Task instructions: Look for the line containing "AP005131.1 | Calc: 5.97% -> 5.98%" in the listing below; from there, output every line exactly, the last one included.

################

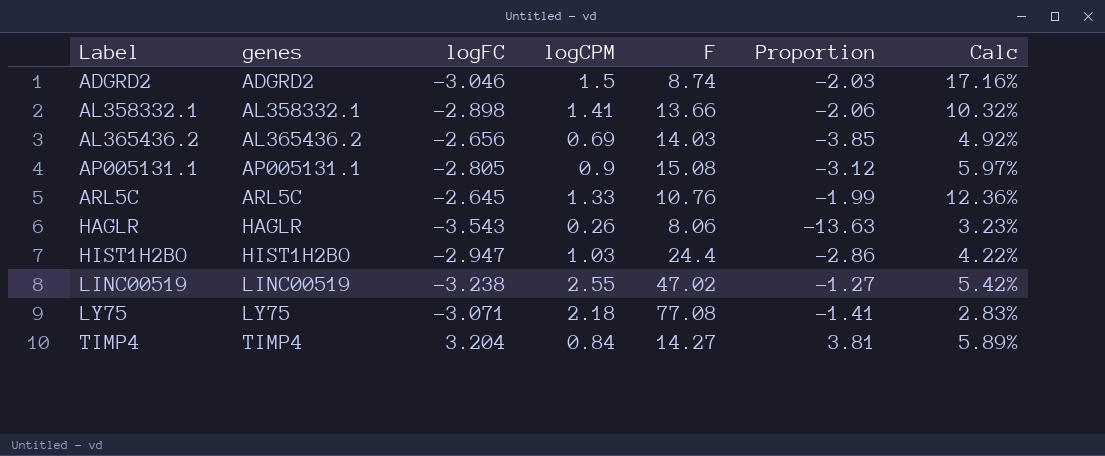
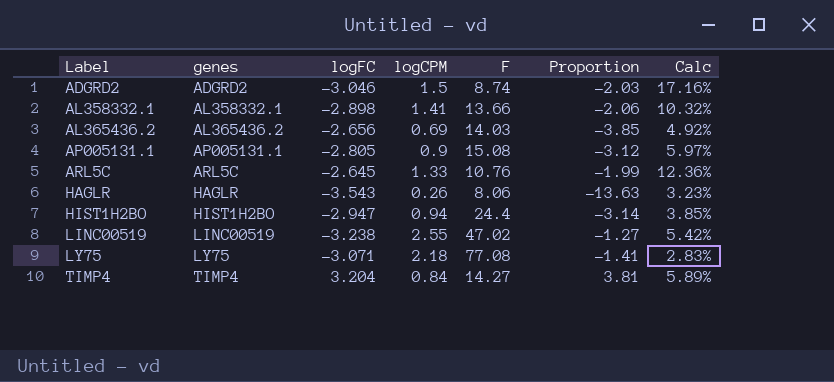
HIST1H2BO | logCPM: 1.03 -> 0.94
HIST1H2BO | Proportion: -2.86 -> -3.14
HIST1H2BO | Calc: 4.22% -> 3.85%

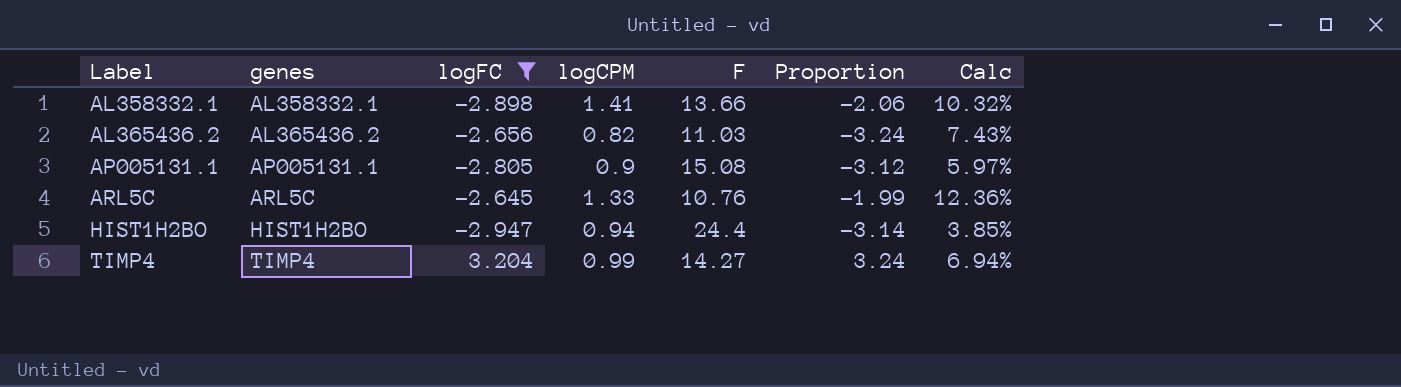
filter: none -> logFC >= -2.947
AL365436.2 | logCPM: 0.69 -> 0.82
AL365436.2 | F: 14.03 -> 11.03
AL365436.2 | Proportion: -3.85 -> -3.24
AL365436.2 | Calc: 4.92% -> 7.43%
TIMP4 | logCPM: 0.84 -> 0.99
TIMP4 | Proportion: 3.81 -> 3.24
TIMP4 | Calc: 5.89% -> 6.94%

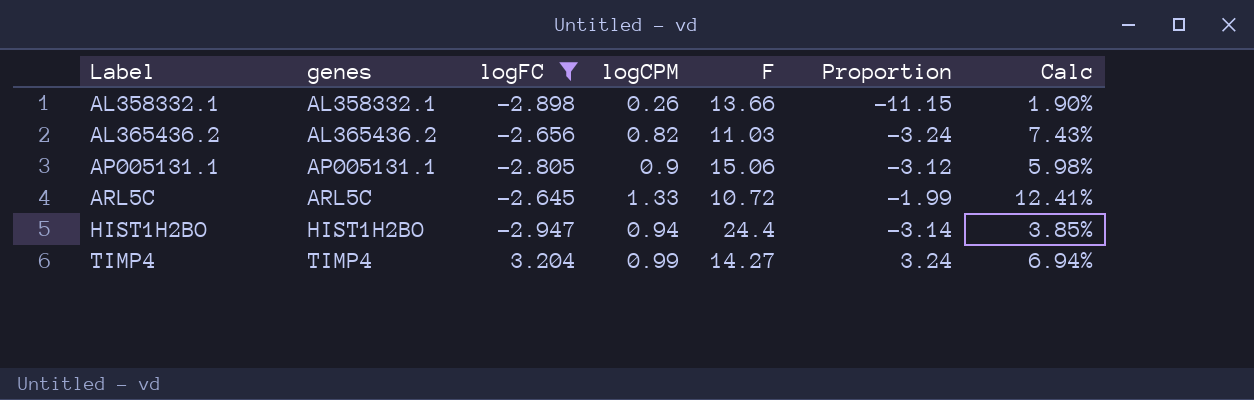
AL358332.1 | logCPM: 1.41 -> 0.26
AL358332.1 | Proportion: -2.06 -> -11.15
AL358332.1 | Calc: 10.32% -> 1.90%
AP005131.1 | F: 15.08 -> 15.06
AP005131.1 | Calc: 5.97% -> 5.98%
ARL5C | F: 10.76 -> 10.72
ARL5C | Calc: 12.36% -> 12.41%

################

Reply:
AP005131.1 | Calc: 5.97% -> 5.98%
ARL5C | F: 10.76 -> 10.72
ARL5C | Calc: 12.36% -> 12.41%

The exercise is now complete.